April 17, 2018 · 7 min read
Ahoskie Plant. Photo: Southern Environmental Law Centre.

The next fortnight will see two major events in the biomass industry’s calendar. Activists are planning responses in solidarity with communities affected by the industry.

From 17th-19th April, London will host the world’s largest biomass conference. Wood pellet and energy companies will be joined by government ministers including from the EU and Malaysia. A week later, Drax Plc, operator of the world’s largest biomass power station in Yorkshire, will hold its Annual General Meeting in York.

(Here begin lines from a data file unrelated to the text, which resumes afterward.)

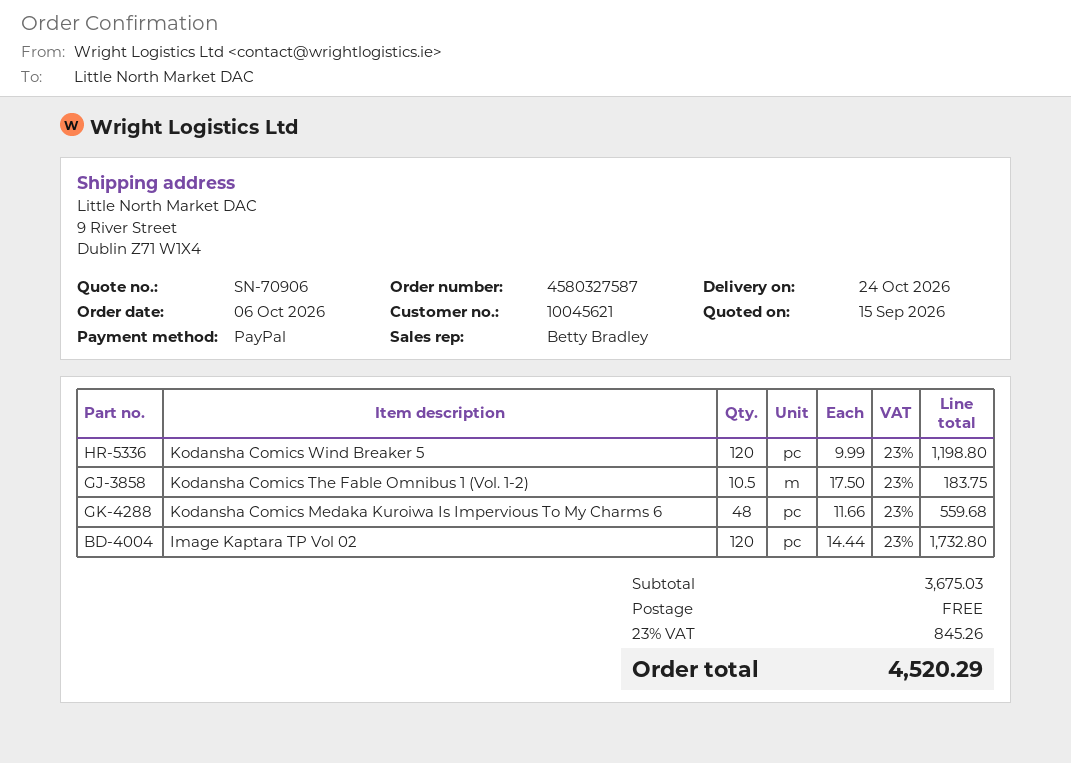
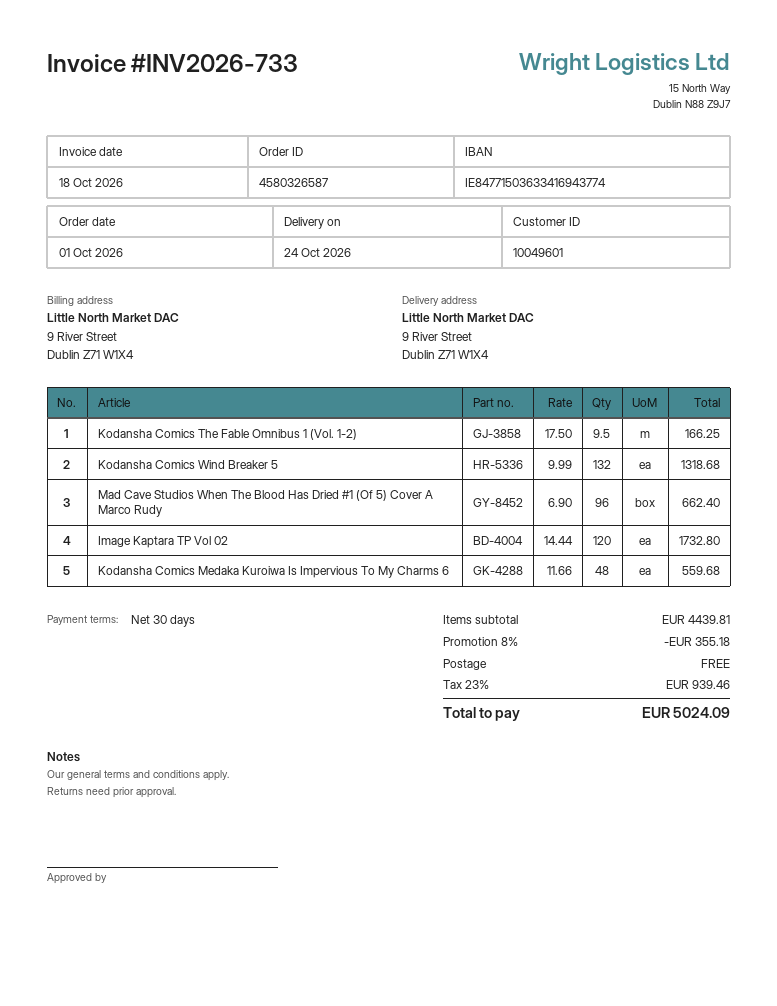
order number: 4580327587 -> 4580326587
order date: 2026-10-06 -> 2026-10-01
customer number: 10045621 -> 10049601
Kodansha Comics Wind Breaker 5: 120 x 9.99 = 1198.80 -> 132 x 9.99 = 1318.68
Kodansha Comics The Fable Omnibus 1 (Vol. 1-2): 10.5 x 17.50 = 183.75 -> 9.5 x 17.50 = 166.25
Mad Cave Studios When The Blood Has Dried #1 (Of 5) Cover A Marco Rudy: none -> 96 x 6.90 = 662.40
subtotal: 3675.03 -> 4439.81
discount: none -> 8% = 355.18
tax: 23% = 845.26 -> 23% = 939.46
total: 4520.29 -> 5024.09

Biofuel often bills itself as a greener alternative to fossil fuels – and is certainly less of a concern in the public consciousness. But in reality, it threatens environmental disaster. Despite the UK being the world’s largest importer of wood pellets and home to Drax, biomass energy is relatively low on most climate activists’ agenda here. If the industry keeps growing, so must the strength of opposition to it.

Forest destruction

The UK already imports pellets made from 13.5 million tonnes of wood for electricity – all of which are currently burnt at Drax Power Station. This produces just  0.74% of the UK’s final energy demand. Pellet burning is set to increase as Lynemouth and MGT Teesside power stations come online in later 2018 and 2020 respectively, both with deals in place to source pellets from the southern US. The UK only produces around 11 million tonnes of wood each year. This level of import dependency can never be sustainable, however often companies like Drax slap the word ‘sustainable’ in front of ‘biomass’. And biomass has such a high land footprint that the UK could never become self-sustaining for biomass for electricity.

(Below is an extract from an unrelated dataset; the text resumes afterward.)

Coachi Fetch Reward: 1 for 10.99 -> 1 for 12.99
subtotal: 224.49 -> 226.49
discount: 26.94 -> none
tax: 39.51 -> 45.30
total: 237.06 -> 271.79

According to the US Southern Environmental Law Centre:

Supplying the U.K.’s demand for wood pellets in 2016 alone required harvesting approximately 303 square km of forests in the southeastern U.S. At this level of demand, in a little over one year the U.K. will have harvested an area the size of the New Forest in England (376 sq. km, or more than 50,000 Wembley stadiums) for pellet production.”

These Southeastern coastal forests in the US (where 59% of Drax’s pellets come from) are home to bears, endangered red wolves, salamanders, rare birds and over 1,800 endemic plants. According to a 2015 report by the Natural Resources Defense Council, the potential pellet sourcing area for existing and proposed mills includes “critical habitat for 25 species that are federally listed as endangered or imperilled”. The area has been classified as a biodiversity hotspot, with 85% of its habitat already destroyed. Biomass is only adding to existing pressures on the forests.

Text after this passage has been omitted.